Originally posted by: Nothinman
Who starts off using OSS anyways? Besides, ...
I dont feel like quoting everything so I will just make some points.
I do not belive in the everything should be free and open source license bull crap. I do not care if I have software like ut2004 and its 'restrictive' license gets on peoples nerves. I want my package manager to handle it. Gentoo is not breaking any laws by having their package manager handle it. Why you ask? How is this possible? I'll tell you. An ebuild is not a binary, it is not the program. It does not distribute anything. if I type emerge ut2004 it will ask for my ut2004 dvd. Then it will install ut2004 for me. It will also download and install all the patches from me from legit mirrors. Some ebuild actually require you to get the source yourself and put it in /usr/portage/distfiles. For example sun's java. We can't have an ebuild download it from sun do to licensing issues. So I go to suns website and download the tar from sun, stick it in /usr/portage/distfiles type emerge sun-jre and be done with it. I can do this with cedega as well. Any commercial software can have an ebuild. You simple make the user get the data either by inserting the CD,putting a tar in /usr/portage/distfiles, or having the ebuild download the tar directly from the distrbuter. If you look at the Opera ebuild you will find it actually downloads the opera installer from
http://snapshot.opera.com/unix/ and then runs it in a sandbox then installs it on your system.
This is a strenght not a weakness. To say otherwise just means your an open source nutrider. There is no reason debian couldn't do the same thing but political reasons. Those political reasons make my system harder to patch and maintain.
I also pointed out my reasons for not installing librarys. It is not a size issue. It is a security one. If I dont have a library and an exploit is found, I do not have to worry about it. Its not much, but I think it is worth the time.

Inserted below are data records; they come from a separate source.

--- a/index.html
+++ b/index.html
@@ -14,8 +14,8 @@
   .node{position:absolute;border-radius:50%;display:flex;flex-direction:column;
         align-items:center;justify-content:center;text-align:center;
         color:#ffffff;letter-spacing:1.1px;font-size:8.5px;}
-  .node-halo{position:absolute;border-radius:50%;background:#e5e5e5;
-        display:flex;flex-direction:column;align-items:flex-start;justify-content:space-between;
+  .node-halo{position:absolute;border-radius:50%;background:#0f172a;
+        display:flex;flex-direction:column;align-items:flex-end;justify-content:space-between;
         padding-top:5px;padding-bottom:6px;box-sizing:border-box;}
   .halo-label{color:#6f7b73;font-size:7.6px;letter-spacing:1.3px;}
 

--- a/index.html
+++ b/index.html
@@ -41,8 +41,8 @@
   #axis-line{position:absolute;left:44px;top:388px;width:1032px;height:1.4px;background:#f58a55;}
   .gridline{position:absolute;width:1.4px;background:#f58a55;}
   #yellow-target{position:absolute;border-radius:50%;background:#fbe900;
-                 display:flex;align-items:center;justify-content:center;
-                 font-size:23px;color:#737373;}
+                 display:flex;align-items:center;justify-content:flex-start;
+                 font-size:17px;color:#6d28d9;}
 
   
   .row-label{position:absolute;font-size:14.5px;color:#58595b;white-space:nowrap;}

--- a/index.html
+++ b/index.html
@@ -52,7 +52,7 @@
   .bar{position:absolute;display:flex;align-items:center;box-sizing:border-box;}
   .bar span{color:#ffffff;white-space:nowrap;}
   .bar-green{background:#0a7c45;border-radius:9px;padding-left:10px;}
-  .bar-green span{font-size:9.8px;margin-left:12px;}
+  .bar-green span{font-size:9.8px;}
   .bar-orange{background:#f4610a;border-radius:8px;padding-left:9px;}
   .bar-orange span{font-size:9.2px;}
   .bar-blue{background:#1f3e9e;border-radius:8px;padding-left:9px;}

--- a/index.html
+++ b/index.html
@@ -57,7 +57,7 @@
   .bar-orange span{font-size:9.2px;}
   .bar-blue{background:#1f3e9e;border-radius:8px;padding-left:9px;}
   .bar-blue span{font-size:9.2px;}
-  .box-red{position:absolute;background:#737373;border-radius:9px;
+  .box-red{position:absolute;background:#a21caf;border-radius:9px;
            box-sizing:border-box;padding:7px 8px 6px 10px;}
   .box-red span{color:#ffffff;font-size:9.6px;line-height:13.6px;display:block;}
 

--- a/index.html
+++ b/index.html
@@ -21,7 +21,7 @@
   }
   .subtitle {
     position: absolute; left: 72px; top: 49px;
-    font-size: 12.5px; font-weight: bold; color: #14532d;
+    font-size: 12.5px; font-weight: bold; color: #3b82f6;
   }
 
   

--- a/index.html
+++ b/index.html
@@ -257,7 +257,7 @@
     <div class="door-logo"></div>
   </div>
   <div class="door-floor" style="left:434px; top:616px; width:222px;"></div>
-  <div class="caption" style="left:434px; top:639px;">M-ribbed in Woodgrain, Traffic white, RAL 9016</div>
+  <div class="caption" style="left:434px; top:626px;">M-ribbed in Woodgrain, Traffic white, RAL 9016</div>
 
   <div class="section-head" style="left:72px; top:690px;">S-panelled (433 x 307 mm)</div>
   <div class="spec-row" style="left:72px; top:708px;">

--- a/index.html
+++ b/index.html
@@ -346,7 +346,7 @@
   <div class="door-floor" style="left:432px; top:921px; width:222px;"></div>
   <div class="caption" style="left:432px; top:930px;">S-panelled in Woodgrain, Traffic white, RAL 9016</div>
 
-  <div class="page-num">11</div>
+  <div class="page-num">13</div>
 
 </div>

Firefox problems. Because of the way gentoo does its install firefox wont have issues until the new one is 100% installed. But while it is compiling firefox is 100% usable. You just have to love sandboxes.
And finally, portage is not yet bi-arch, they just supply binary ebuilds that are designed to use /lib32 for 32bit apps we can't live without yet. Ubuntu does this but not nearly to enough extent (firefox and mplayer are not enough for most of us). If we get bi-arch support (and I doubt it will be anytime soon) that will be a HUGE feature that will force me to give ubuntu a try on 64bit. I know the gentoo guys are not even looking at making portage bi-arch because of politics.
Also in regards to dependancy checking. I belive they choose to make it work that way to allow you the option of keeping dependancys. I dont know how this is useful, but it must be useful to someone. I personally have emerge rapped around a script I wrote that does dependancy checking for me. This way I never have to run depclean. I have had to run revdep-rebuild on occasion, but only because of my script being dumb and removing a needed library (this happened once when I wrote it.). I also had to run revdep-rebuild once when a library gaim 2.0 beta 2 got updated seperatly and was no longer linked properly or something. A revdep-rebuild noticed the problem and rebuilt gaim.
As for packages. I the only number I could find was from 2003 and it said around 5000 packages. However I know a lot of programs I use do not have packages in ubuntu or debian. This is mainly becuase they are 64bit I suspect. Also becuase a lot of them are not OSS licenses.